Now we are talking to people with disabilities on a continuous basis to see if the plan is actually making a difference and to get their ideas about what needs to change. That’s why the importance of the workshop this afternoon. I really encourage you to put Michael under the pump and to tell him and the committee and those of the workshops exactly what are the good aspects and bad aspects. Michael forgive me I am saying it very publically.
Self-advocacy is very important to give people with a disability a voice as we develop these policies like the plan. I was particularly pleased to hear that SARU ran a forum in April to tell people about the plan and provide people with the tools they needed and make change happen in their communities. I understand it was Colin Hisko with Susan Arthur, Andrew Morris, Heather Huthgard, Michael Andrews and Luke Nelson helped with putting this together and I think it was a great success, I think that’s very important for us to know.
We value as a Government advocacy, which is why I’m so pleased we announced in November and once again I know many of you were there, we gave an additional $43,000 in funding to SARU to continue what we see is very important work. We want you to keep telling us about this plan, if the plan is going to work it’s a working document. That’s one of the things we listened to very carefully over the first plan that was implemented. People wanted to say how is it relevant. That is up to you, give us the feedback warts and all because if we’re going to make this work it’s very important we understand all that.
To demonstrate the achievements of the State plan we’ve produced
some small videos on the experiences of people with a disability. I think there’s four of these all-together and I encourage you to have a look on them on the Department of Human Services website. We will look at one of them now.
This one is a video on direct employment. A situation where people with a disability are in control of their individual funding and where that person determines what kind of support they receive and when they receive it. Direct employment is a deliverable of the State plan. It’s going to be up on the screen and if we watch this for a moment I think it gives you a very good indication of some of the things we’ve been doing.
Well as I said that’s something we all want to see achieved and look at the smiles, the words, the independence, just the normal day to day things that are now a reality and a possibility. I do as I say recommend you look at the other short snippets on the website and you can see what we have been doing.

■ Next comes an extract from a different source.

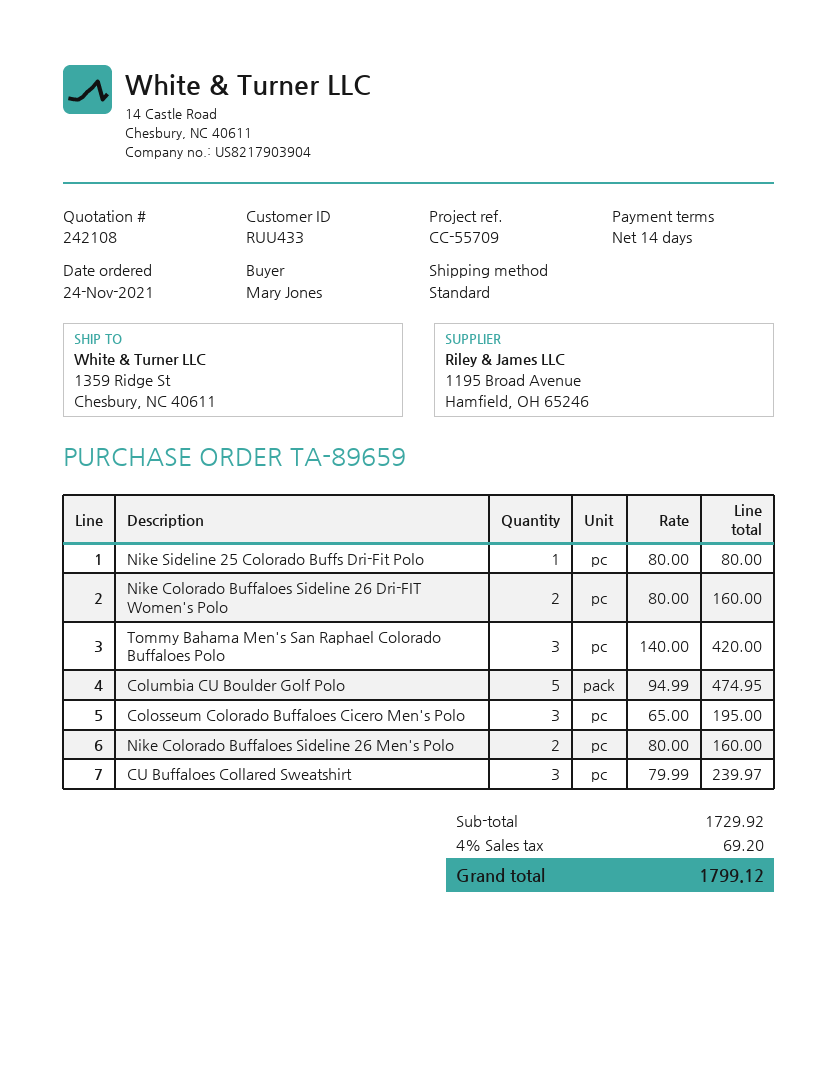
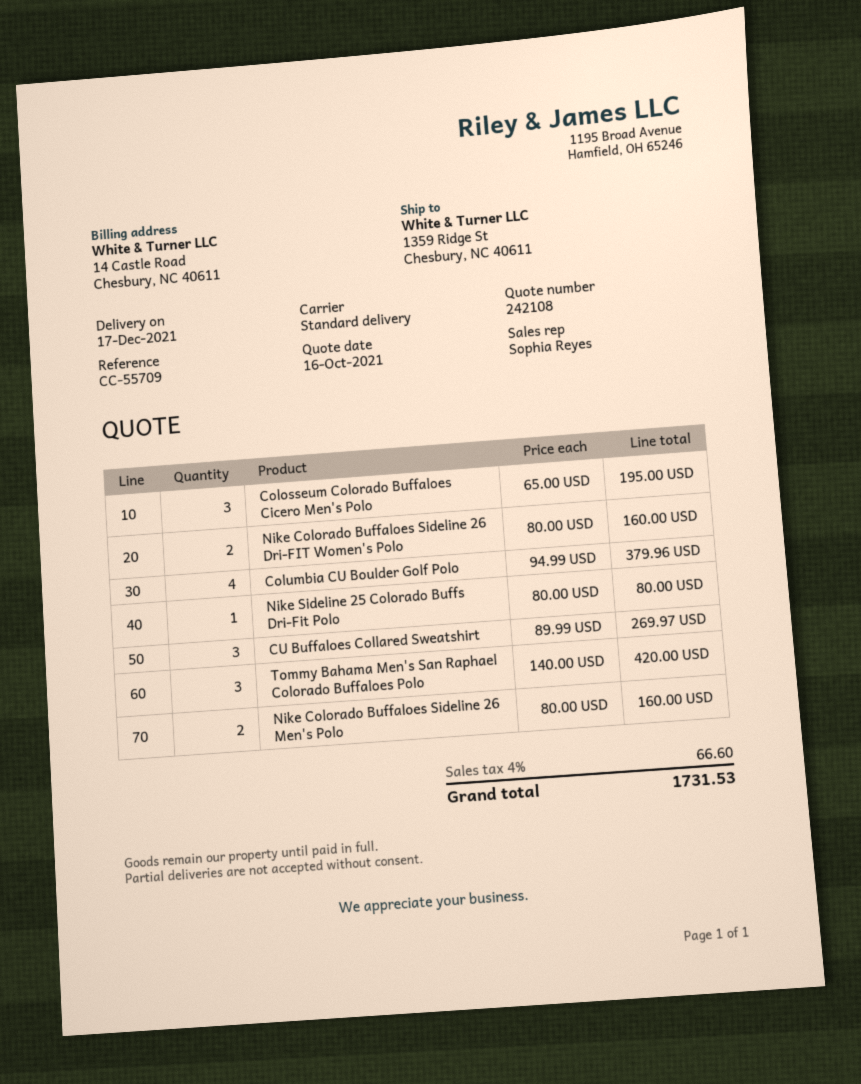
Columbia CU Boulder Golf Polo: 5 x 94.99 = 474.95 -> 4 x 94.99 = 379.96
CU Buffaloes Collared Sweatshirt: 3 x 79.99 = 239.97 -> 3 x 89.99 = 269.97
tax: 4% = 69.20 -> 4% = 66.60
total: 1799.12 -> 1731.53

That’s as much of a welcome I’ve got but I really do hope that you have a fantastic conference from here on. Looking at the program I think you’re in for some very interesting topics and I’m certain some lively discussions. I look forward to reading the transcripts and I think Graeme Innes said it’s on podcasts so I will be able to watch the bits I won’t be able to see.
We have a Parliamentary sitting week as I said to you before so this will be lovely to be able to watch what’s happening here. As Robyn said before I’m not contesting the next election in November this year. I have been in Parliament for 15 years and loved every bit of it.
I look in this room and the very first conference I did was this one. So to begin my Parliamentary career and end my Parliamentary Secretary position couldn’t have been better. I just want to say thank you to all of you who have been such great supporters and friends, and have given me so much advice. I want to thank each and every one of you for being such good friends. Thank you very much indeed.